What we have here is a fusion of Asian and Southwest cuisines wrapped up in a healthy and delicious salad. You can use any variety of shrimp for this salad but it is recommended to use a medium variety, such as tiger shrimp.
The reason the shrimp are cooked with their shell still on is two-fold. First, the shell protects the shrimp meat from the intense heat. Secondly, the sauce will enter the shell, thus giving the shrimp the ultimate in flavor.
Ingredients needed to make Southwest Shrimp Stir-Fry Salad (serves 2):
- 1 pound shrimp, in shells
- 1 Tbs. vegetable oil
- 1 tsp. Asian chili oil
- 4 cloves garlic, minced
- 1 tsp. Chinese 5-spice powder
- 1 Tbs. sesame oil
- 2 Tbs. hoisin sauce
- 2 jalapeno peppers, stemmed, seeded and julienned (cut into thin strips)
- fresh basil leaves
- salad greens
- Rinse the shrimp under cold running water and set aside.

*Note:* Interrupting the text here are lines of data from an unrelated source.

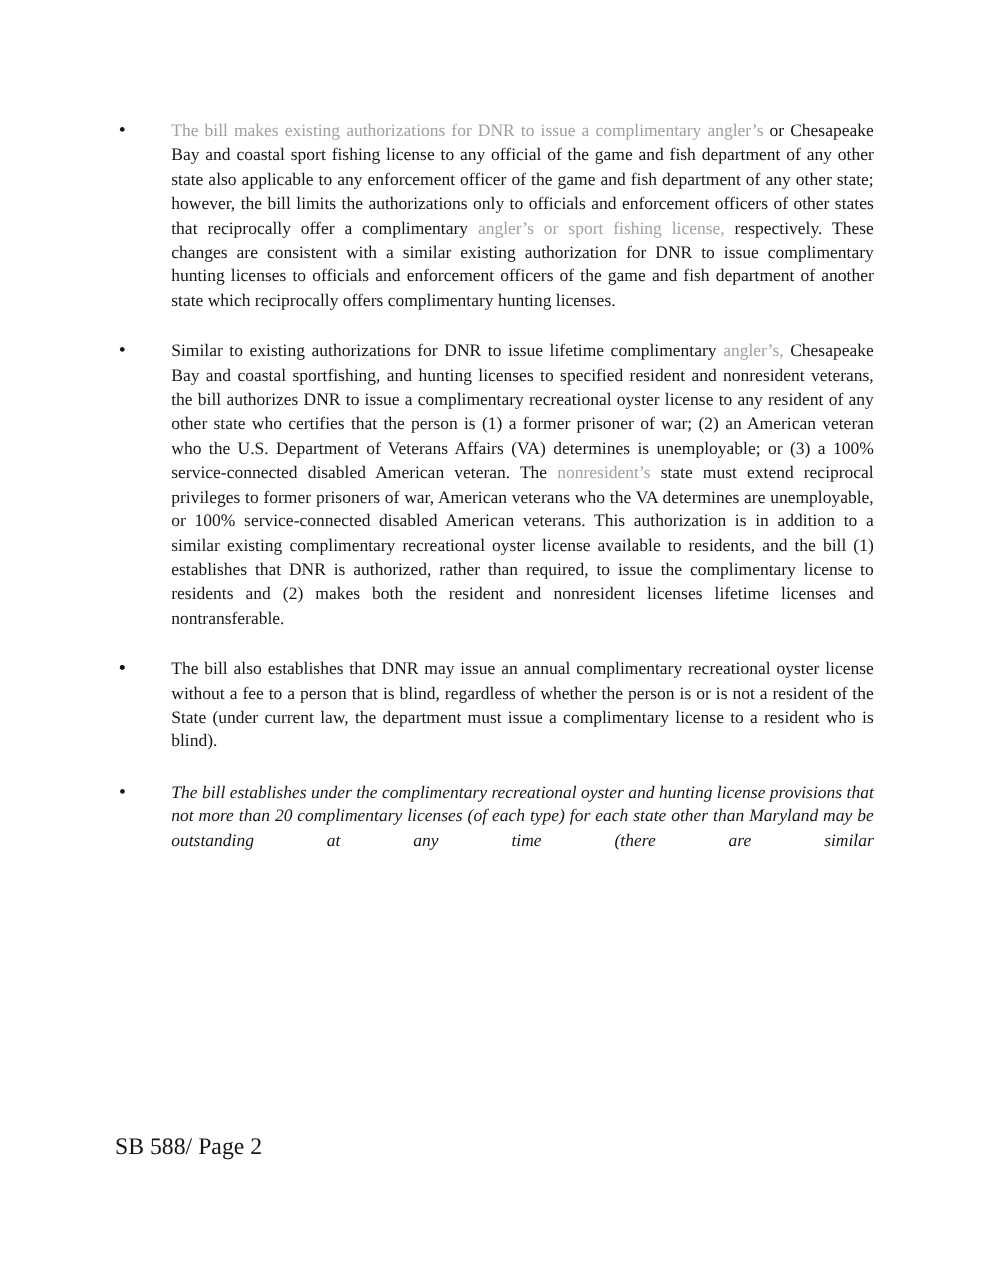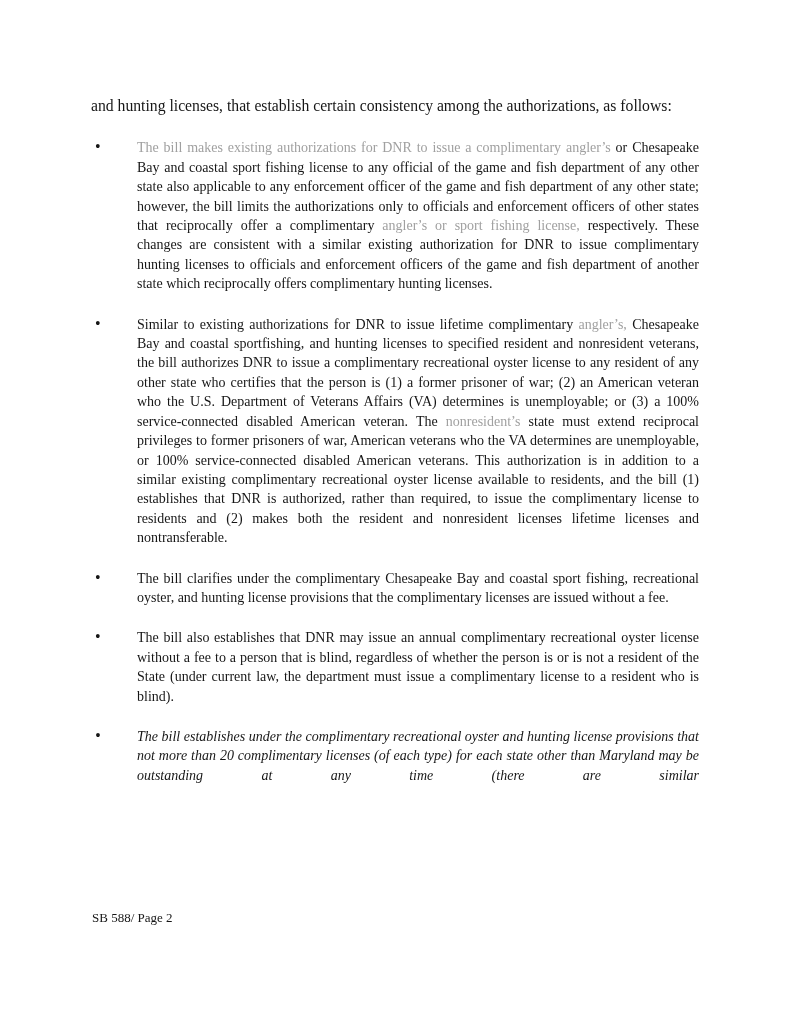--- a/index.html
+++ b/index.html
@@ -76,7 +76,6 @@
 
 <div class="page-content">
 
-  <p class="para intro">and hunting licenses, that establish certain consistency among the authorizations, as follows:</p>
 
   <ul class="bullet-list">
 

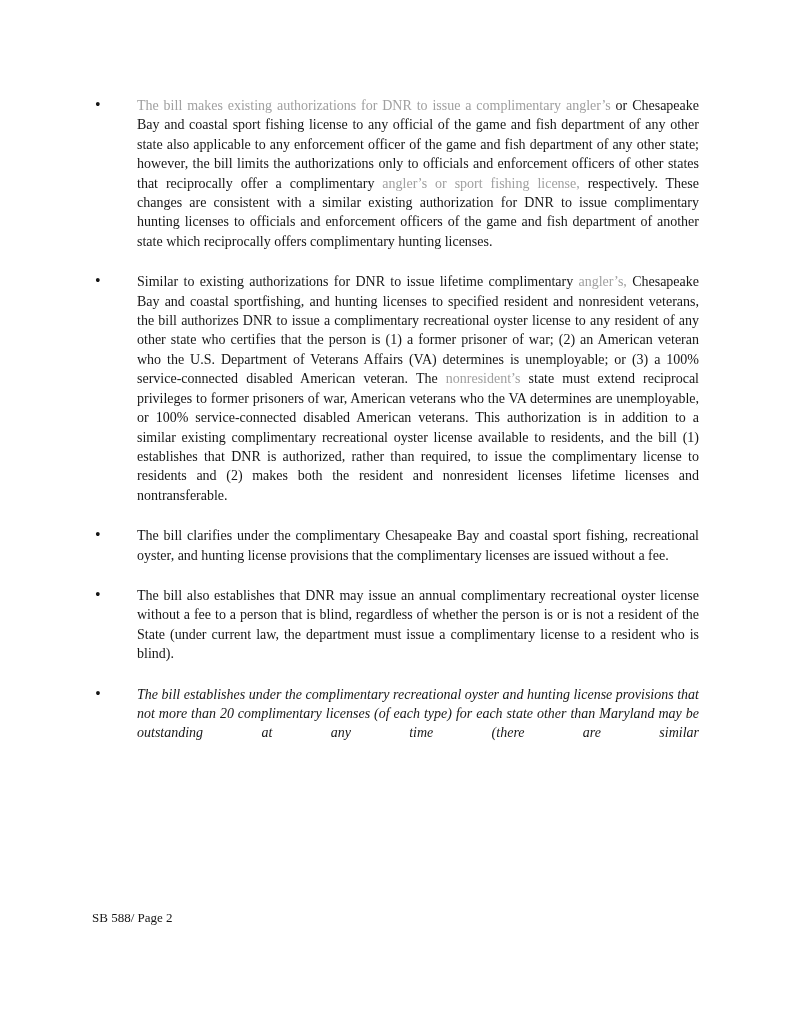--- a/index.html
+++ b/index.html
@@ -88,7 +88,7 @@
     </li>
 
     <li>
-      <span class="marker"></span><span>The bill clarifies under the complimentary Chesapeake Bay and coastal sport fishing, recreational oyster, and hunting license provisions that the complimentary licenses are issued without a fee.</span>
+      <span class="marker"></span>
     </li>
 
     <li>

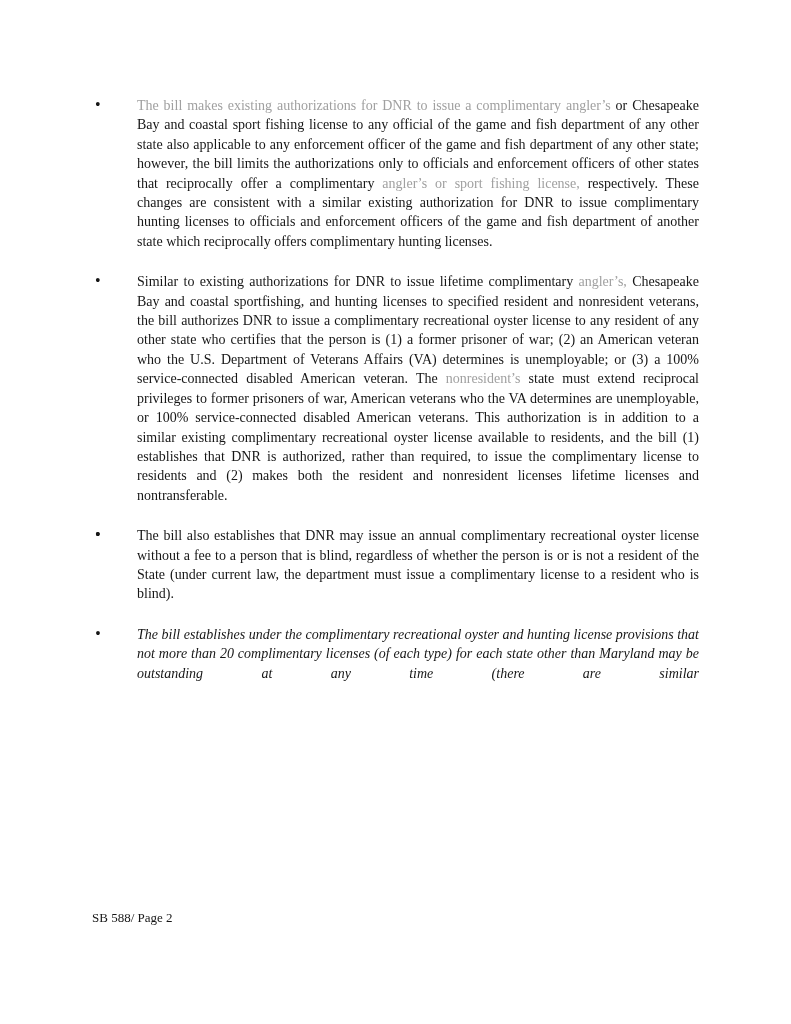--- a/index.html
+++ b/index.html
@@ -66,7 +66,7 @@
     position: absolute;
     left: 92px;
     top: 908px;
-    font-size: 13px;
+    font-size: 19px;
     line-height: 19.4px;
     color: #161616;
   }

- Into a large saute pan or wok, heat the vegetable oil over medium heat. Add the shrimp and saute 5 minutes.
- Into a small bowl, whisk together the chili oil, garlic, 5-spice powder, sesame oil and hoisin sauce.
- Add the jalapeno peppers to the pan and stir-fry 1 minutes.
- Add the sauce and cook 3 minutes.
- Place the shrimp over the salad greens and drizzle with some of the sauce.
- Top with fresh basil leaves and serve.